Meeting minutes
Repository: webmachinelearning/webnn
Proposed Charter 2023-2025 under W3C Advisory Committee review
anssik: Please make sure your Advisory Committee representative brings input (and ideally support) on the review.
… You'll find your AC rep contact details at https://
… The deadline for responses is 03:59 UTC 5 April 2023
… or 23:59, Boston time on 4 April 2023
dom: nothing to add, it is important to get support from as many as possible
WebNN - WebIDL and Infra standard conventions
anssik: we have aligned the core parts of the API with WebIDL conventions to satisfy CR criteria. These are documented as "Done" in webmachinelearning/
… we have editorial enhancements that have been waiting the CR publication to happen
… because to keep the spec in a consistent and cohesive state for the CR publication before we start landing these
… we will discuss 2 of those enhancements today, Zoltan has worked on these, much thanks, Ningxin reviewed
Sync and async algorithms
anssik: issue #316
<ghurlbot> Issue 316 Review sync vs async compute differences (zolkis) Editorial
anssik: PR #329
<ghurlbot> Pull Request 329 Rework the sync async algorithms based on #323 (zolkis)
zoltan: a 2nd take on #323
<ghurlbot> Pull Request 323 [closed] Transfer the input and output views for asynchronous execution (huningxin)
zoltan: updated based on ningxin's changes, factoring out the common part of sync & async executions
… e.g. now we have validate and execute graph steps, referenced from both sync & async methods
… it helps avoid repetition - mostly editorial
… but would like clarity on whether to merge it now to avoid having too many branches in parallel
… to me, it can be merged for our CR release
… would like chai to take a look so that we can merge it soon
<ningxin_hu> webmachinelearning/
ningxin_hu: +1 to merging it for CR - it's an editorial improvement that also fixes #341
<ghurlbot> Issue 341 Should validate MLGraph.[[context]] in MLContext.compute() and MLContext.computeSync() steps (huningxin) question
chai: I'll take a look it, this week or next
RafaelCintron: what happens if the Web developer calls async passing arraybuffers and change the values of the arraybuffer before the compute promise returns?
zolkan: that's handled by the transfer-input and output steps which ningxin fixed
ninginx: right - we've fixed that race condition while avoiding copy overhead in #323
<ghurlbot> Pull Request 323 [closed] Transfer the input and output views for asynchronous execution (huningxin)

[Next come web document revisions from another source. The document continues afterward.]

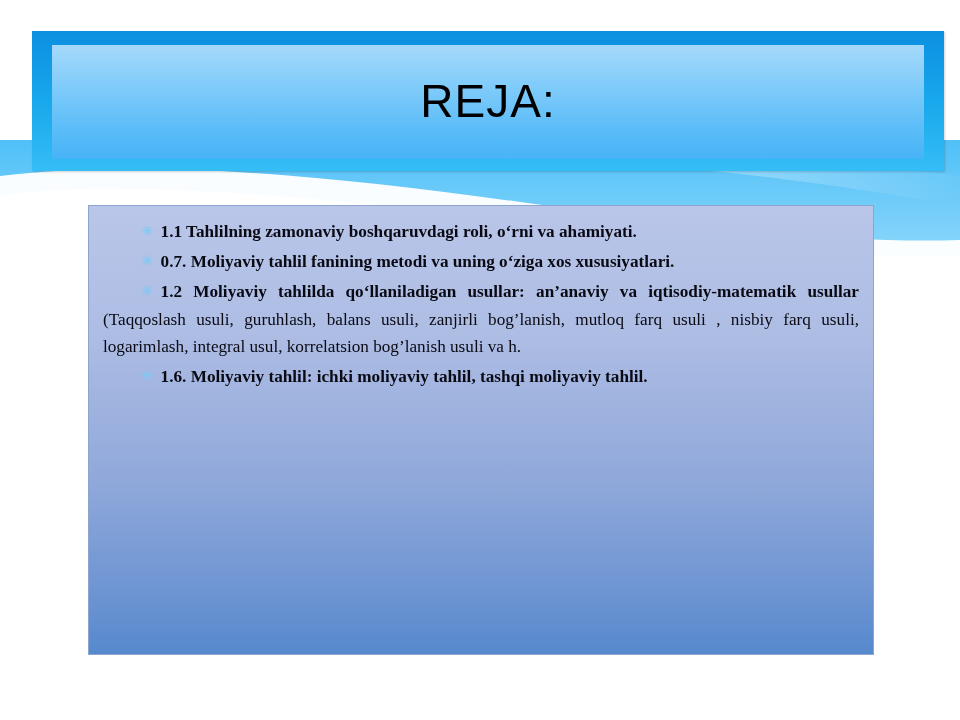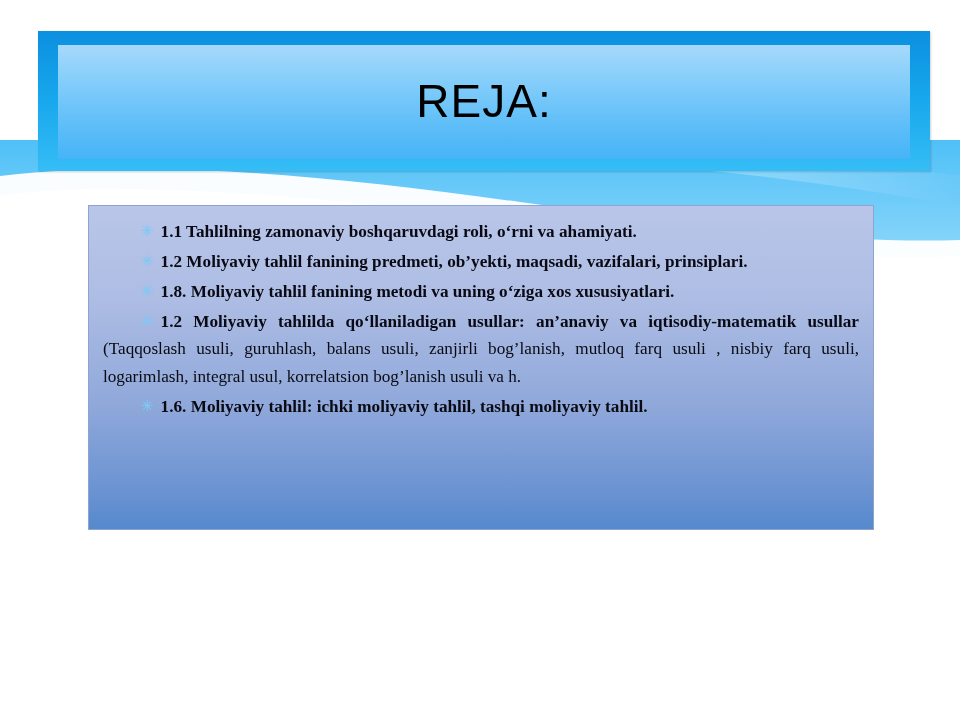"REJA:" .title-banner { left: 38px -> 32px; padding-left: none -> 20px }
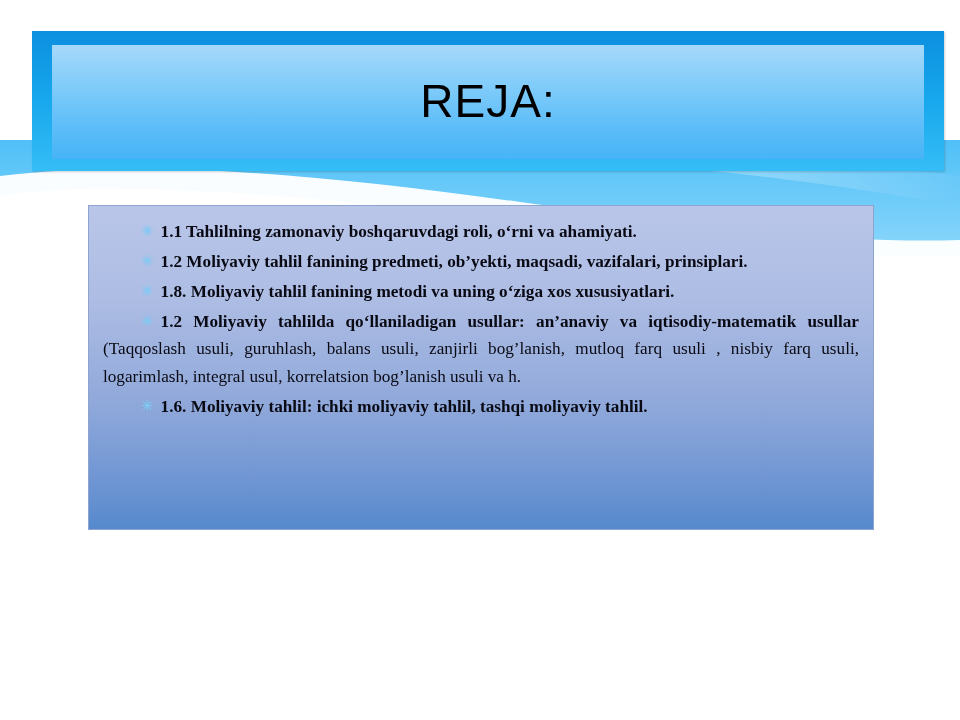"✳ 1.1 Tahlilning zamonaviy boshqaruvdagi" .content-box { height: 325px -> 450px }
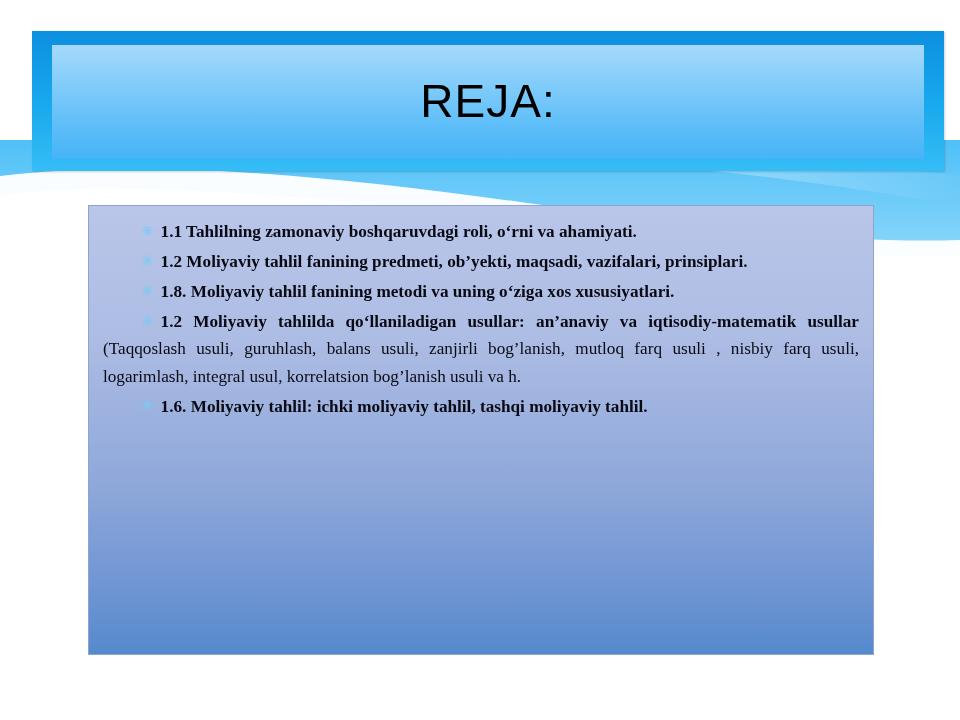"✳ 1.2 Moliyaviy tahlil fanining" p.para { html: <p> <span>✳</span><span>1.2 Moliyaviy tahlil fanining predmeti, ob’yekti, maqsadi, vazifalari, prinsiplari.</span><span></span> </p> -> none }
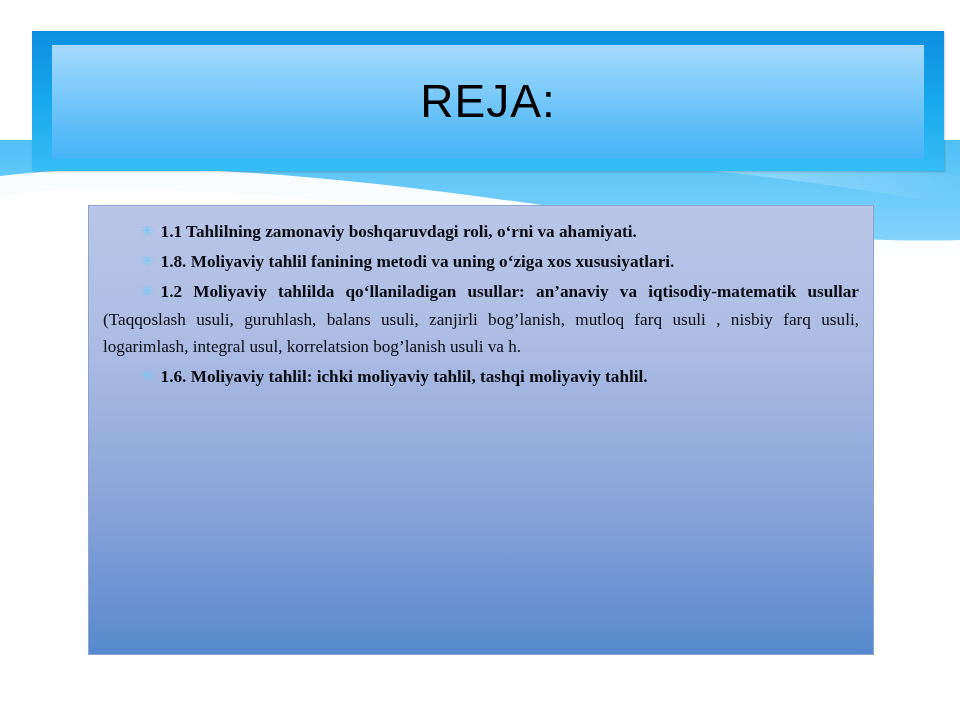"1.8. Moliyaviy tahlil fanining metodi" span.b { text: 1.8 -> 0.7 }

MLOperand and MLActivation internal slots
anssik: issue #336
<ghurlbot> Issue 336 Add internal slots to MLOperand, MLActivation and basic algorithms (zolkis) Editorial
anssik: PR #337
<ghurlbot> Pull Request 337 Add internal slots to MLOperand and MLActivation (zolkis)
zoltan: this to help fix lack of clarity around MLActivation (née MLOperator)
… #337 uses internal slots for the usual attributes, but also to link to the operator
… I was also experimenting with describing constructors, but removed it based on Ningxin's feedback
… Ningxin reviewed the PR, other feedback welcome
… MLActivation also has an implementation internal slot that will be needed for other algorithms improvements to come in other PRs
… there may be additional changes needed as we improve the algorithms of other functions
… but we can do this iteratively
… this PR is a prerequisite to start these iterations
ningxin: could we have separate PRs for internal slots for MLOperand and MLActivation?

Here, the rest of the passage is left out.